The way she said it with a flourish, Mary wondered if that was just showmanship, or she was actually proud of her accommodations.
“I see most of you look down on my abode, and I cannot rightly blame you for it; but I can assure you that delivering a child in the mud in a tent in the rain is nothing to aspire to. This is luxury!”
They all gasped in horror, though Mary wondered if she was being truthful. The lesson Mrs Black was imparting seemed clear enough to get through to even Lydia, though it never paid to underestimate her sister’s wilful intransigence.
Over a quarter-hour, the matron told the story of her life. She fell in love with a dashing lieutenant at fifteen, was caught in a compromising position, and made to marry. She had not the slightest objection to being married to her handsome beau at the time, but that was just because she knew nothing about anything, having never been educated in the harsher side of the world.
She then gave a brief accounting of the years leading up to her present agreeable situation in life. Two children had died, though nobody could say for certain if they might have lived if they could afford an apothecary. Her story of delivering a baby in a tent in the rain was true, and to make matters worse, that tent was in Portugal, the midwife spoke not a word of English, and her husband was fighting a hundred miles away.

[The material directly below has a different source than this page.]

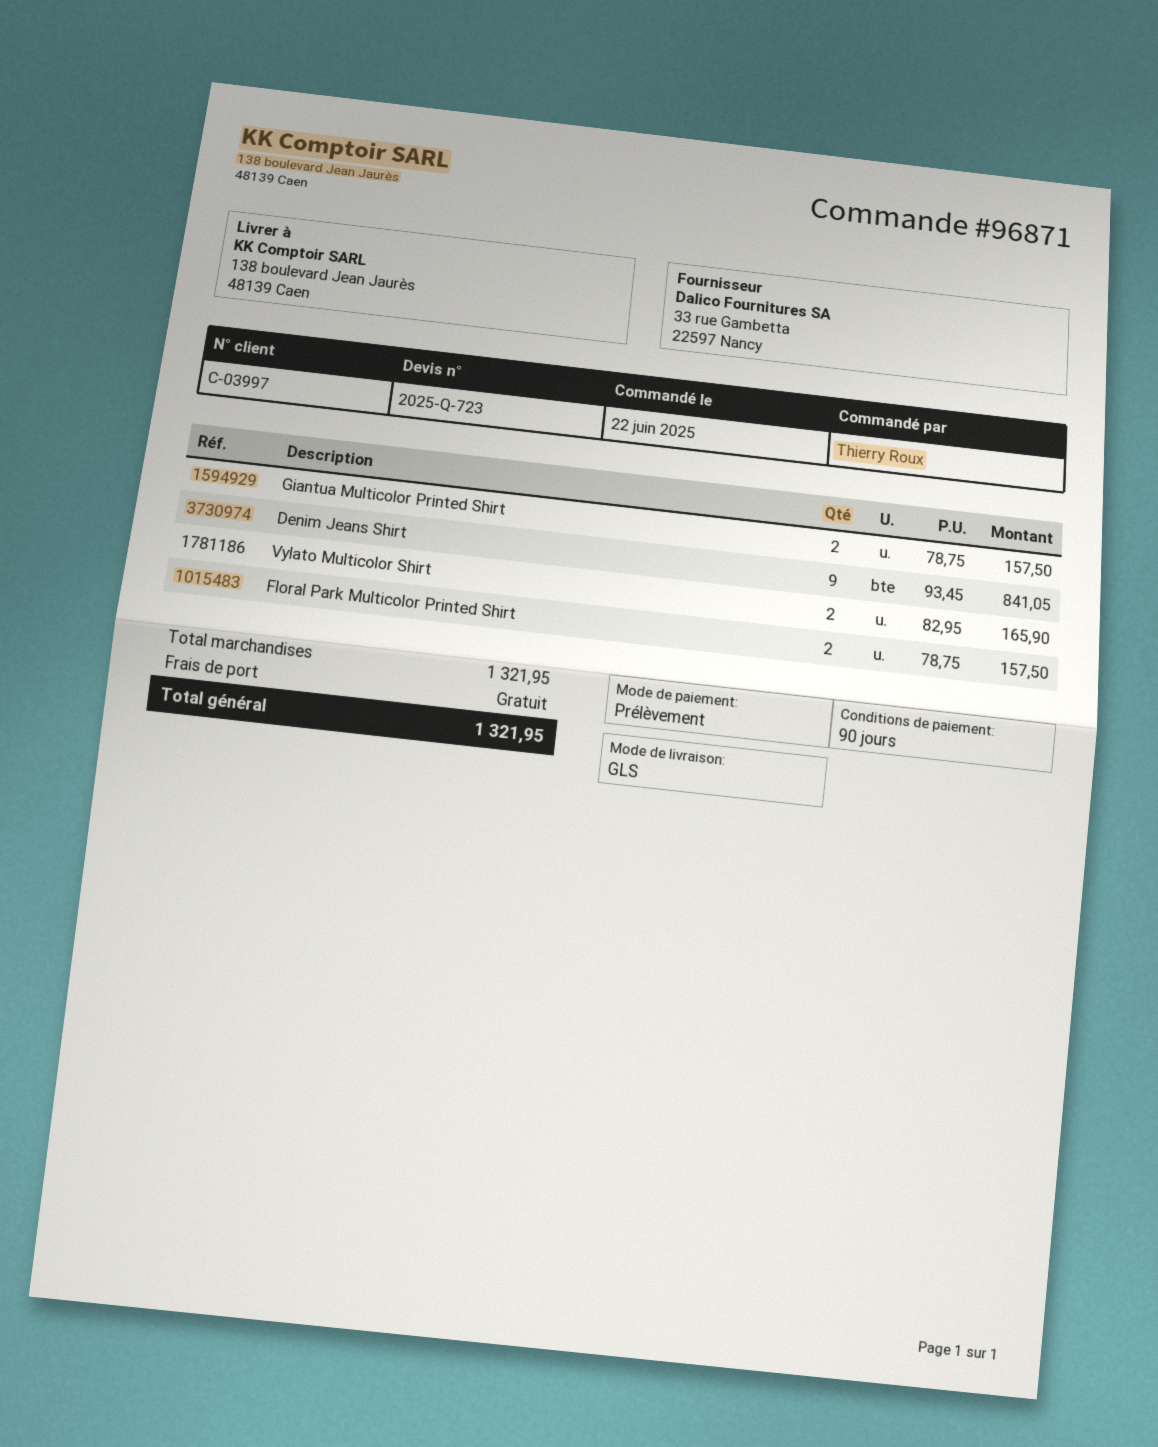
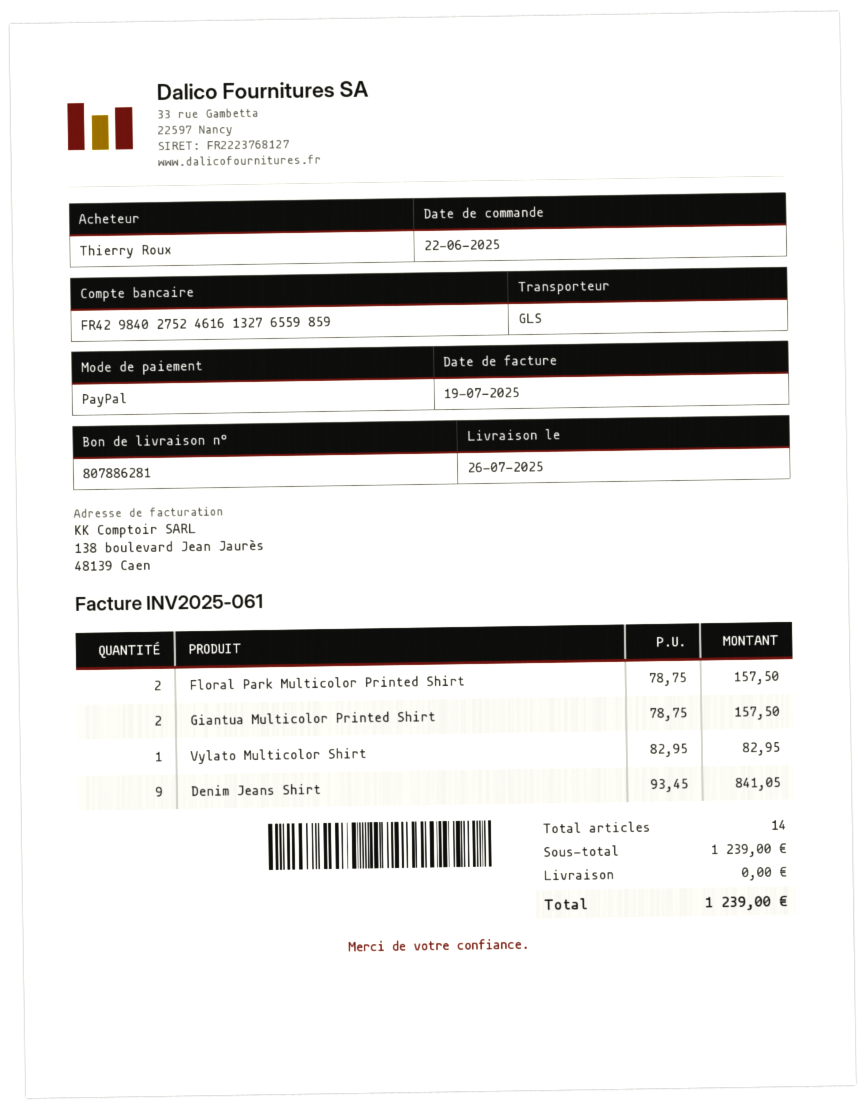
payment method: direct debit -> PayPal
Vylato Multicolor Shirt: 2 x 82.95 = 165.90 -> 1 x 82.95 = 82.95
subtotal: 1321.95 -> 1239.00
total: 1321.95 -> 1239.00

The baby started crying in the middle of the story, so MrsMason picked her up, unlaced her dress, and started feeding the child without the slightest hint of remorse or embarrassment. She relented and covered herself with a blanket after half of the students looked like they might feint, but Mary was nearly certain she did that just for her own amusement. The small smirk on Mrs Black’s face confirmed the thesis.
A half-hour later they exited, and Mrs Black ushered them into a small alleyway where she could speak without being overheard.
Mrs Black’s accent became more pronounced when she was speaking emphatically, and Mary wondered if she would ever learn where the woman hailed from, since it was clearly not England.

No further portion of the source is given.